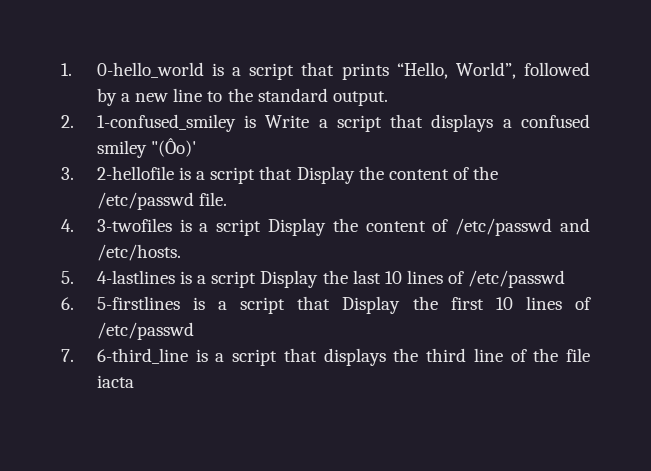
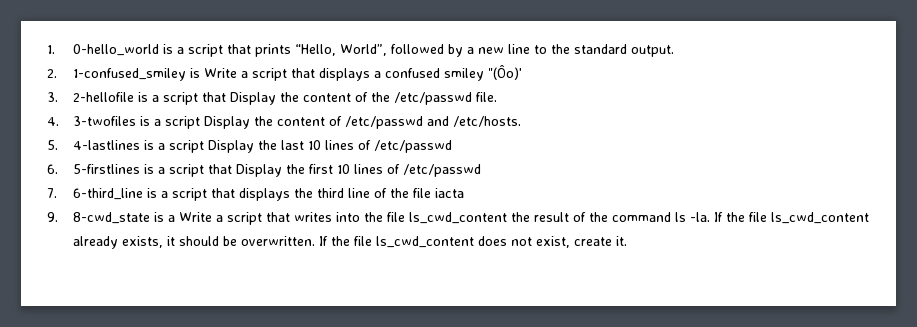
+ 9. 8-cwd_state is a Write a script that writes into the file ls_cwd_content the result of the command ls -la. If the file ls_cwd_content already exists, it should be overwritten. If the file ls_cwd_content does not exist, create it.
==
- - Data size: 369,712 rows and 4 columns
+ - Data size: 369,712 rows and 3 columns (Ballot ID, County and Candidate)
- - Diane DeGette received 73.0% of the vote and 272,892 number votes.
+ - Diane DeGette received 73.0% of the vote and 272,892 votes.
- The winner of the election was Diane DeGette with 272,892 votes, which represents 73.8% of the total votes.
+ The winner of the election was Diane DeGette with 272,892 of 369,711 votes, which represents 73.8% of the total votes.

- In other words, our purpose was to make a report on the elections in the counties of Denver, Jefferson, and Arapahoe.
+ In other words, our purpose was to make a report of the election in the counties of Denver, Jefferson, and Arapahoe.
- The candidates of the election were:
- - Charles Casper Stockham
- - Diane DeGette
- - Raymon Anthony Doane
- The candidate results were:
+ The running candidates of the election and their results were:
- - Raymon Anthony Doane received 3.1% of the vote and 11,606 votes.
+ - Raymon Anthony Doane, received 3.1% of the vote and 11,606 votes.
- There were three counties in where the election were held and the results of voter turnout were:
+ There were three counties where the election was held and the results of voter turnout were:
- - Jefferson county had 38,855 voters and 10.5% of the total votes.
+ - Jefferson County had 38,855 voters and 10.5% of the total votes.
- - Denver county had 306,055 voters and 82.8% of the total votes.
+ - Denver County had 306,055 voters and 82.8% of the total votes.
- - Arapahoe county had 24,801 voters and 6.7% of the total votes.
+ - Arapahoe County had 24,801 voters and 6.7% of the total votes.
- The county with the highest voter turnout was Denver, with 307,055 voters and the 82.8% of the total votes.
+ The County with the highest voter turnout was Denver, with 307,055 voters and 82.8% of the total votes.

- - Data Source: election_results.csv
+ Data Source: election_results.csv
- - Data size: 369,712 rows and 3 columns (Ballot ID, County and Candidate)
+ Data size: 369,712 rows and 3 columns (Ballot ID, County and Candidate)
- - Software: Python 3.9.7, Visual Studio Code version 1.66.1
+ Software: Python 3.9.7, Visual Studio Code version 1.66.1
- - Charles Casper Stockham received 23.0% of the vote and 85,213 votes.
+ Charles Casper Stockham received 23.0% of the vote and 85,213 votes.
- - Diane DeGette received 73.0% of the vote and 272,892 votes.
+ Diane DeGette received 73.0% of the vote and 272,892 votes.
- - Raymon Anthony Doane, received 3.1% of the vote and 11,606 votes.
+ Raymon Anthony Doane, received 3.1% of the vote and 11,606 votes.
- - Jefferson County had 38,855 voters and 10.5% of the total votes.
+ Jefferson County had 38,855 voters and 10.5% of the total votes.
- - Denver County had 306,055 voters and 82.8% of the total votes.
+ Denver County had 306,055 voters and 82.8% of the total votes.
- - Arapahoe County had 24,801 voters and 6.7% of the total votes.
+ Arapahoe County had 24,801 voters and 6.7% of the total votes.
--
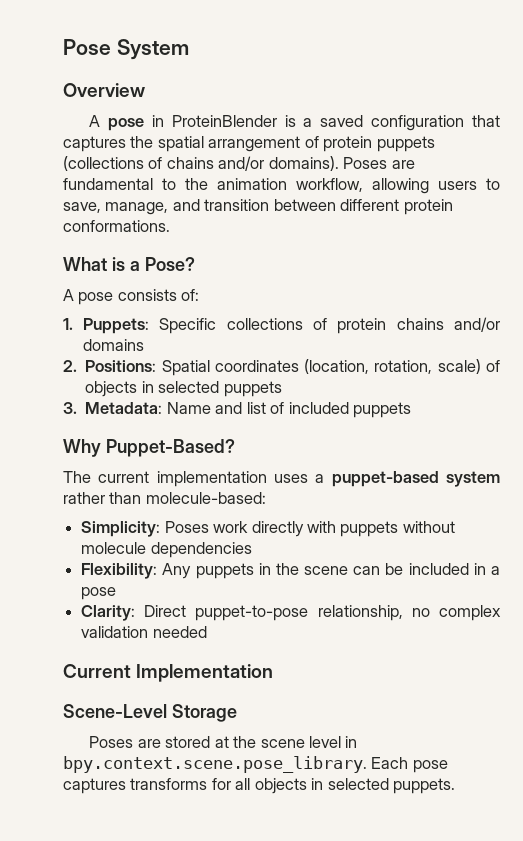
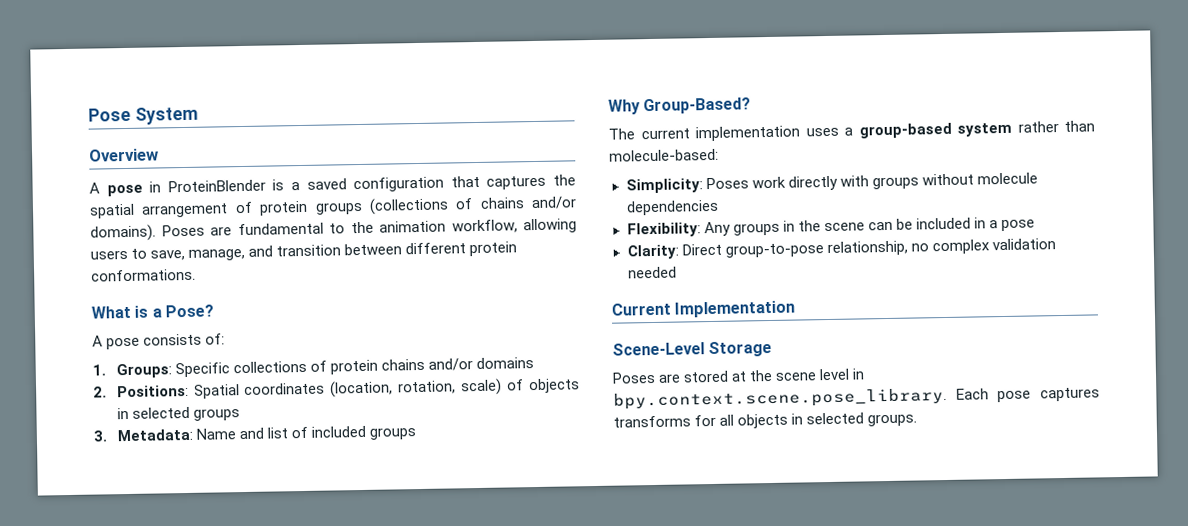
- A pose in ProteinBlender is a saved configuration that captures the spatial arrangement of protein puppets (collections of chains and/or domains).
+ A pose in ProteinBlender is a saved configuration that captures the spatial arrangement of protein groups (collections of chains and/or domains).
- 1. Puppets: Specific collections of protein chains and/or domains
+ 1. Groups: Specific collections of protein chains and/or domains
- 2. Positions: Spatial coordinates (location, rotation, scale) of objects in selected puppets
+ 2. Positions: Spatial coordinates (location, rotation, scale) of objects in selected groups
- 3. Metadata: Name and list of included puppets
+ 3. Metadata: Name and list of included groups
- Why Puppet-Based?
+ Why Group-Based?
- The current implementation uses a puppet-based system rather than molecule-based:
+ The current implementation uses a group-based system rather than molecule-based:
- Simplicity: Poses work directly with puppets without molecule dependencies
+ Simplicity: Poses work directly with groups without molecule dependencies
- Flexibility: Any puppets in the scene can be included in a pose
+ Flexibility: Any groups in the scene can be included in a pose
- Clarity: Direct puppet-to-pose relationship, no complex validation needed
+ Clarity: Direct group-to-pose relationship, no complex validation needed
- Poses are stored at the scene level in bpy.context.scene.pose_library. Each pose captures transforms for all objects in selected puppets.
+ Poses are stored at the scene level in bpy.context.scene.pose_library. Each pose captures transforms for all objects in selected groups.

Problem requirements
Go through the listing above and return each line where the word "Anthony" occurs.

Solution for this problem
- - Raymon Anthony Doane
- - Raymon Anthony Doane received 3.1% of the vote and 11,606 votes.
+ - Raymon Anthony Doane, received 3.1% of the vote and 11,606 votes.
- - Raymon Anthony Doane, received 3.1% of the vote and 11,606 votes.
+ Raymon Anthony Doane, received 3.1% of the vote and 11,606 votes.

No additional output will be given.